Una red española pasaba africanos a Francia en un remolque por 100.000 pesetas

Cuatro españoles han sido detenidos en Irún (Guipúzcoa) como presuntos autores de un delito de estafa a 16 africanos ilegales. Los estafadores les habían introducido en territorio francés a cambio de la entrega de 100.000 pesetas por cada uno de ellos. Los magrebíes fueron abandonados en la carretera y permanecieron durante horas en un remolque hasta que fueron localizados por la policía francesa.Las autoridades galas devolvieron a España a los inmigrantes, que habían sido abandonados entre las localidades de Dax y Pau (Francia), a 150 kilómetros de la frontera española. Tras las investigaciones policiales fueron detenidos F. R. O., de 60 años de edad, A. B. B., de 59, F. O. E, de 36, y S. B., de 27, todos ellos naturales de Irún (Guipúzcoa).
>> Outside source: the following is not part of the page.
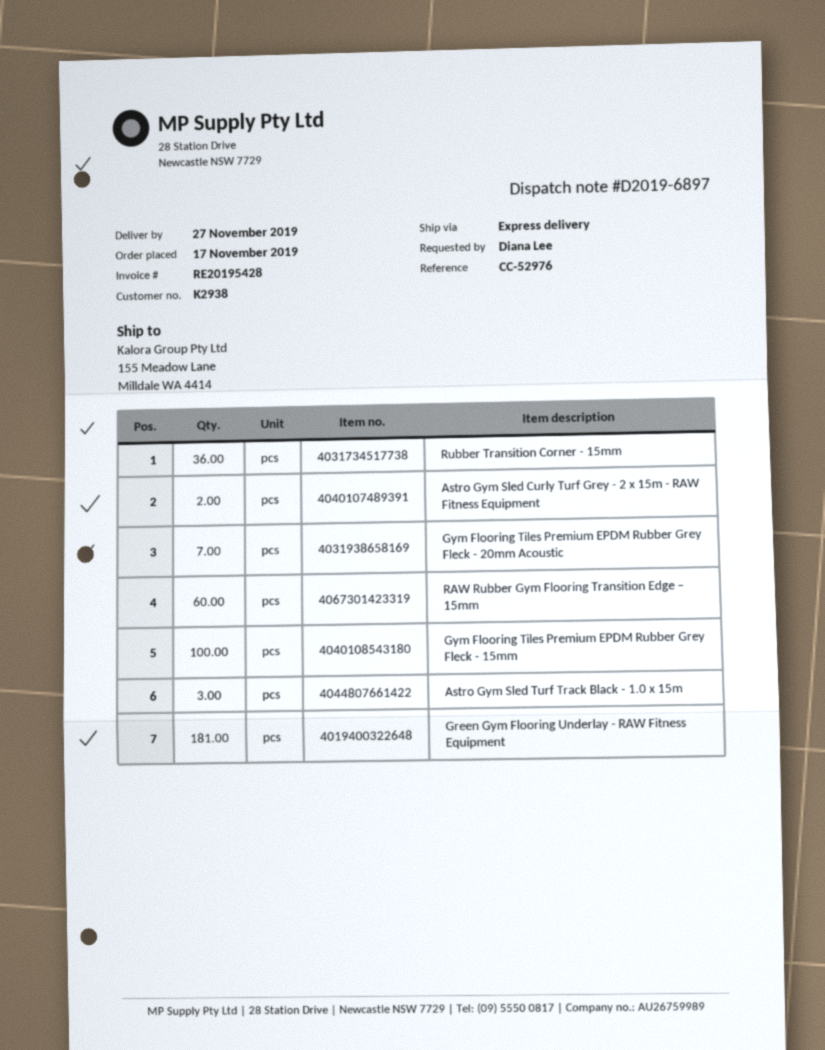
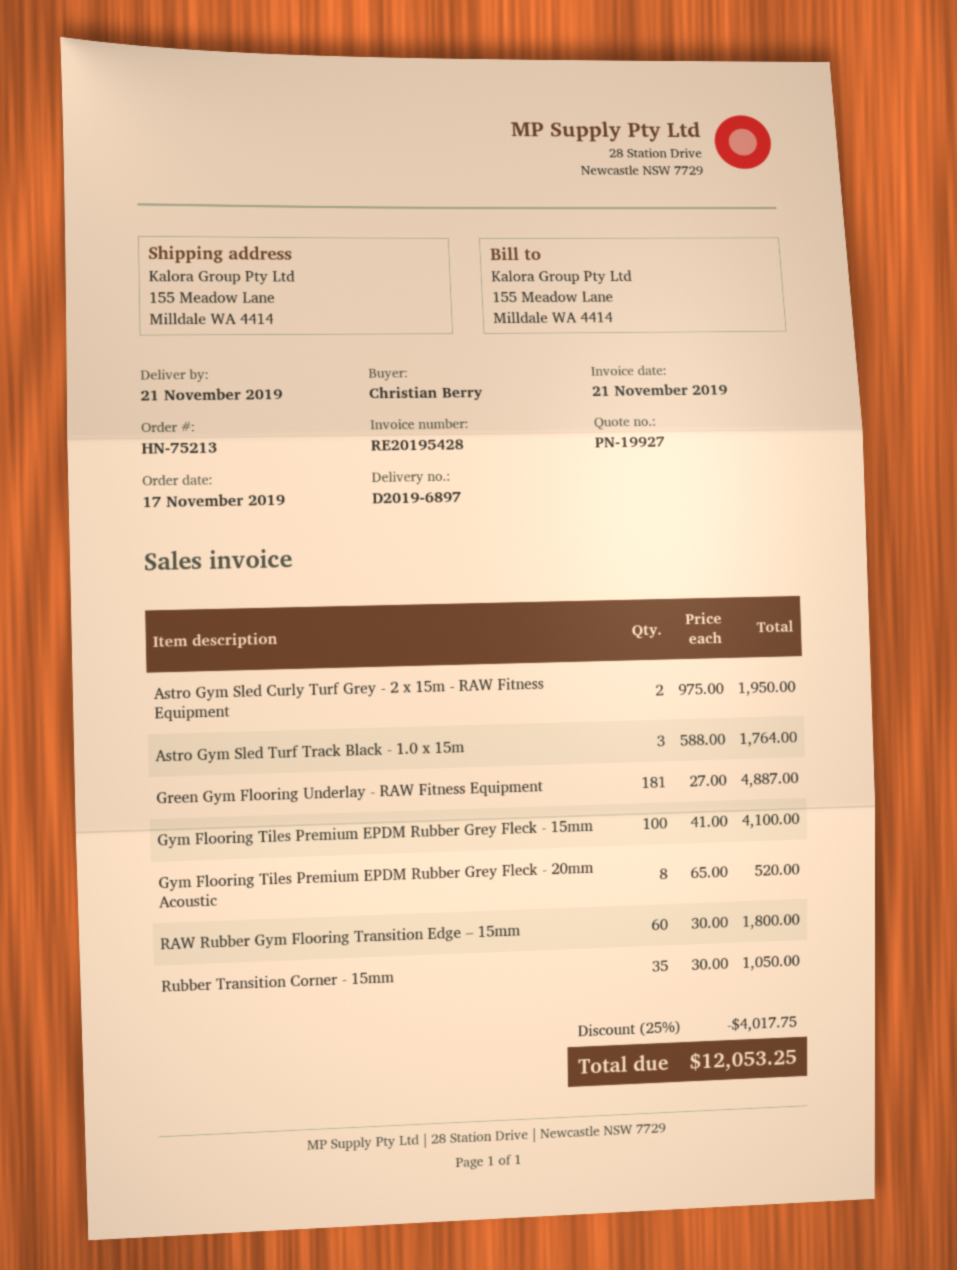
delivery date: 2019-11-27 -> 2019-11-21
ordered by: Diana Lee -> Christian Berry
Rubber Transition Corner - 15mm: 36 -> 35
Gym Flooring Tiles Premium EPDM Rubber Grey Fleck - 20mm Acoustic: 7 -> 8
Los cuatro detenidos, según la policía, formaban parte de una red organizada que se dedicaba a introducir en Francia a ilegales extranjeros a cambio de diversas cantidades de dinero. Los ilegales viajaban en el remolque del camión que transportaba un tractor.
El conductor del vehículo huyó en el tractor y no ha podido ser localizado por la policía. El remolque, junto con la carga legal que transportaba -rollos de papel- fue entregado por las autoridades francesas a una empresa consignataria de Irún para que fuera transportada a su lugar de destino. Los emigrantes ilegales se dirigían hacia países del centro de Europa.
Política restrictiva
Por otro lado, las organizaciones españolas de defensa de los derechos humanos y cooperación con el Tercer Mundo creen que la política oficial, cada vez más restrictiva, no es la solución para la inmigración ilegal y pretenden abrir el debate entre las partes interesadas y en la sociedad. Ése es el objetivo de las Jornadas Internacionales sobre Derecho de Asilo y Migraciones en la Comunidad Europea, que se celebran en Madrid desde hoy hasta el viernes.Las jornadas han sido organizadas por IEPALA (Instituto de Estudios Políticos para América Latina y África) con la ayuda de Anmistía Internacional y la CEAR (Comisión Española de Ayuda al Refugiado).
"No creemos que los movimientos de población por razones de persecusión o búsqueda de una vida mejor se vayan a detener con represión y exigencia de visados", afirma Guilherme Da Cunha, representante en España del ACNUR (Alto Comisionado de las Naciones Unidas para los Refugiados).